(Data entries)
┄┄┄┄┄┄

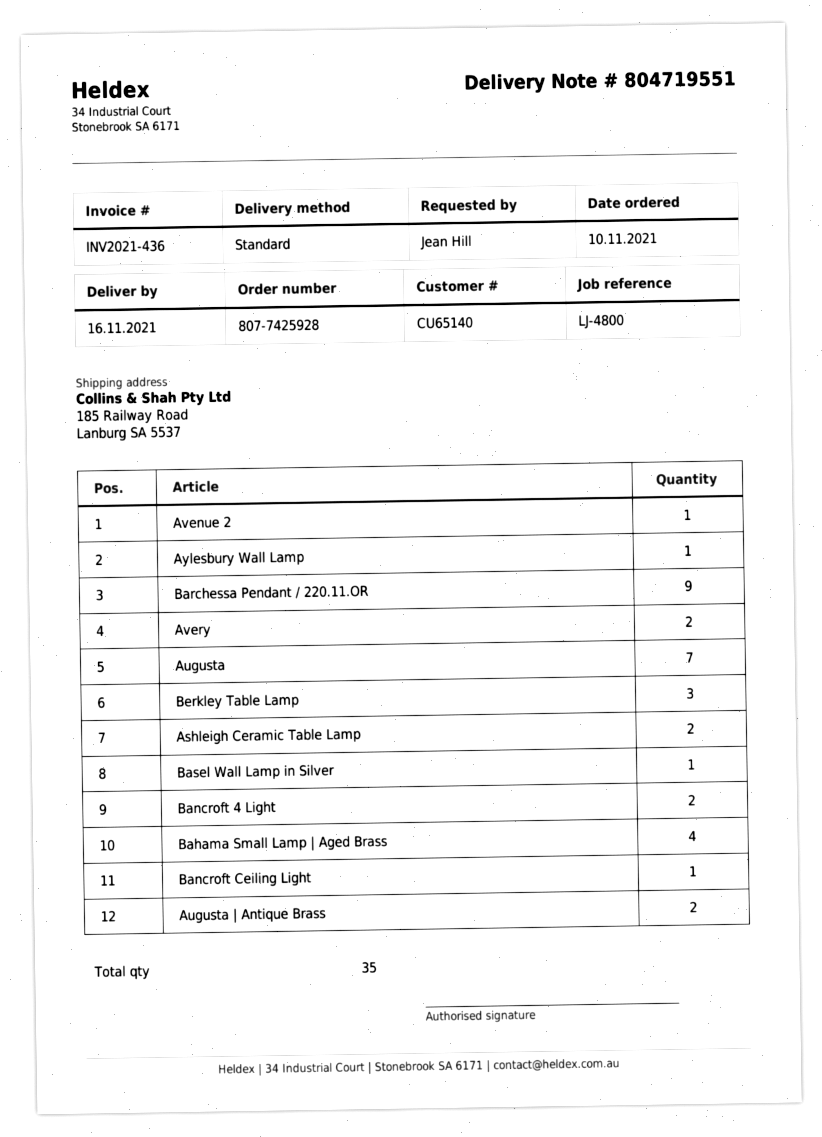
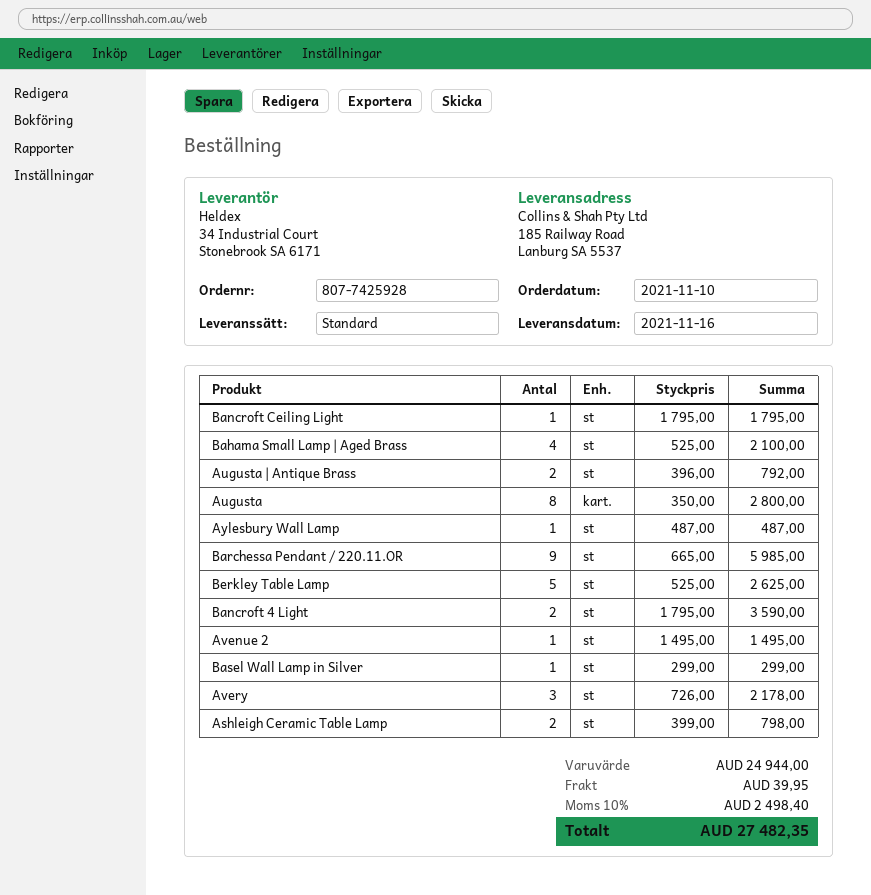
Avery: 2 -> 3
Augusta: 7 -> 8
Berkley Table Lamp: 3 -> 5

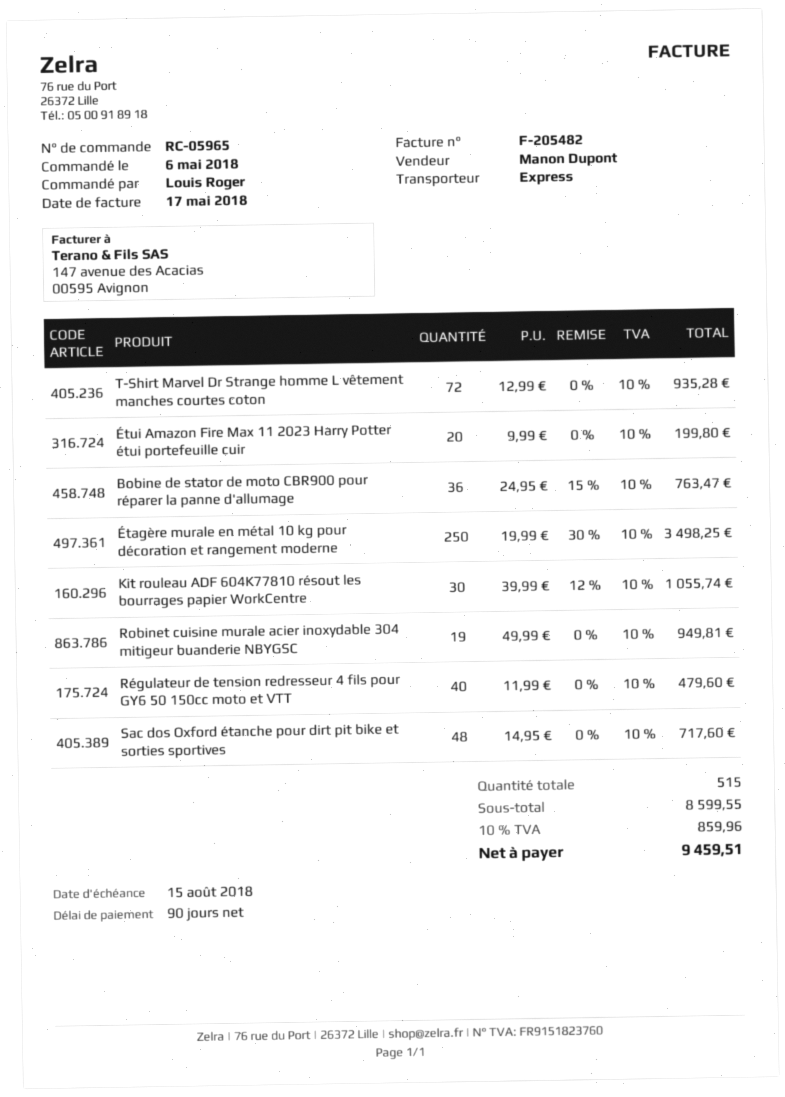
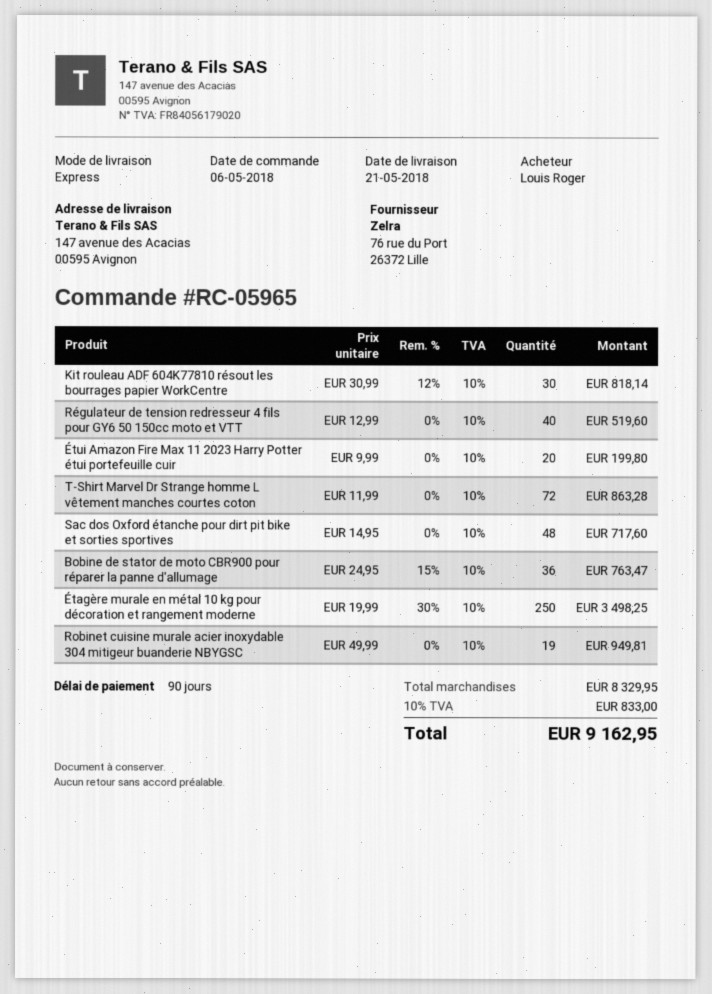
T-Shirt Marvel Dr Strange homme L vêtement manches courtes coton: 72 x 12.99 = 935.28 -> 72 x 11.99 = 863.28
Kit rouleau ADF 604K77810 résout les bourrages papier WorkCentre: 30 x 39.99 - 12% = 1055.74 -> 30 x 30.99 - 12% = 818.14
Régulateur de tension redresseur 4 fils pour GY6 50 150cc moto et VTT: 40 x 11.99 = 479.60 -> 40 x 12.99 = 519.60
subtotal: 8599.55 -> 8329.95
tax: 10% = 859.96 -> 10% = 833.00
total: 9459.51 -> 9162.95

┄┄┄┄┄┄

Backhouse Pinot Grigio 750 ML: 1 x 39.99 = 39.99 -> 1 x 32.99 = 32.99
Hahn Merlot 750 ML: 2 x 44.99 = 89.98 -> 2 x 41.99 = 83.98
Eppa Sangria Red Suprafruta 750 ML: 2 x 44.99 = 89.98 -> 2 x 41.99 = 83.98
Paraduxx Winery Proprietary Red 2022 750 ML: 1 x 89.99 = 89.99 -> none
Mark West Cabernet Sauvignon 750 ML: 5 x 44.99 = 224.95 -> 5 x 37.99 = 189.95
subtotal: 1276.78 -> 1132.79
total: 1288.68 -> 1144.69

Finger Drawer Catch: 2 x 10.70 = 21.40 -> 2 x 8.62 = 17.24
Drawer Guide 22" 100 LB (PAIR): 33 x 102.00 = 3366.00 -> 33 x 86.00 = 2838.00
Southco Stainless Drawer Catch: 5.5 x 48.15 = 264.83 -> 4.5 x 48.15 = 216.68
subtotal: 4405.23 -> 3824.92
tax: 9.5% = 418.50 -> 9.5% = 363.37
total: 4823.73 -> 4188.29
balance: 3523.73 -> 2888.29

┄┄┄┄┄┄

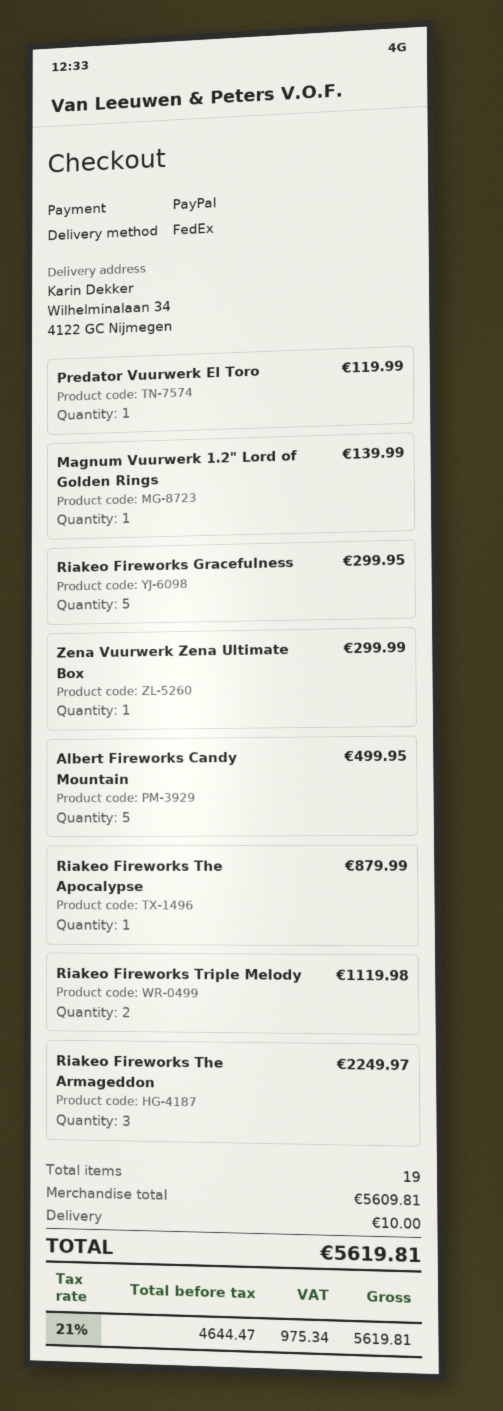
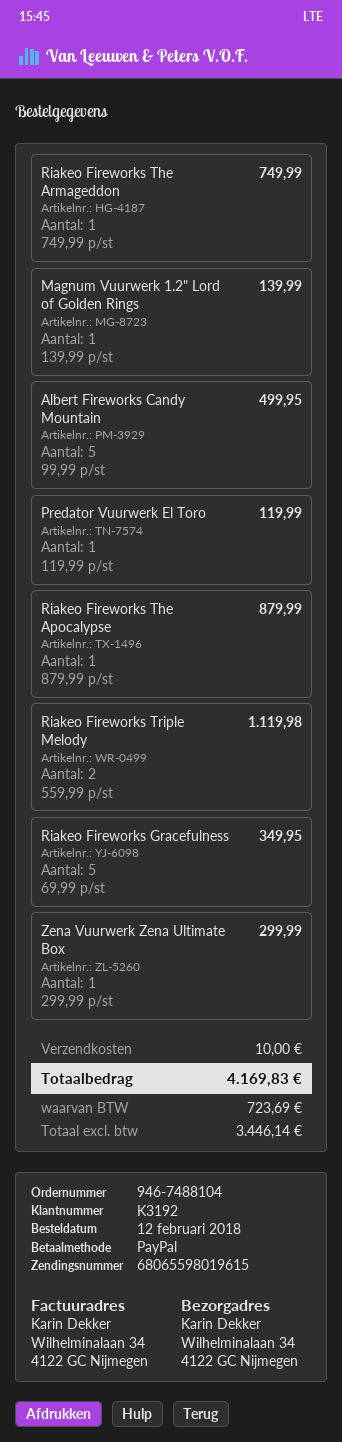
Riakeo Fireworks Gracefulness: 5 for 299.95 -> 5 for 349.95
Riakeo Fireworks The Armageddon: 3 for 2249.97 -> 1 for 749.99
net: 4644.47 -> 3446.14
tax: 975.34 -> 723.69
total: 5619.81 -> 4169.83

┄┄┄┄┄┄

• Work request
Copy only what lies between the line with "Avery: 2 -> 3" and the line with "Kit rouleau ADF", those two lines included, exactly as given above; pictures stay out.

• Task result
Avery: 2 -> 3
Augusta: 7 -> 8
Berkley Table Lamp: 3 -> 5

T-Shirt Marvel Dr Strange homme L vêtement manches courtes coton: 72 x 12.99 = 935.28 -> 72 x 11.99 = 863.28
Kit rouleau ADF 604K77810 résout les bourrages papier WorkCentre: 30 x 39.99 - 12% = 1055.74 -> 30 x 30.99 - 12% = 818.14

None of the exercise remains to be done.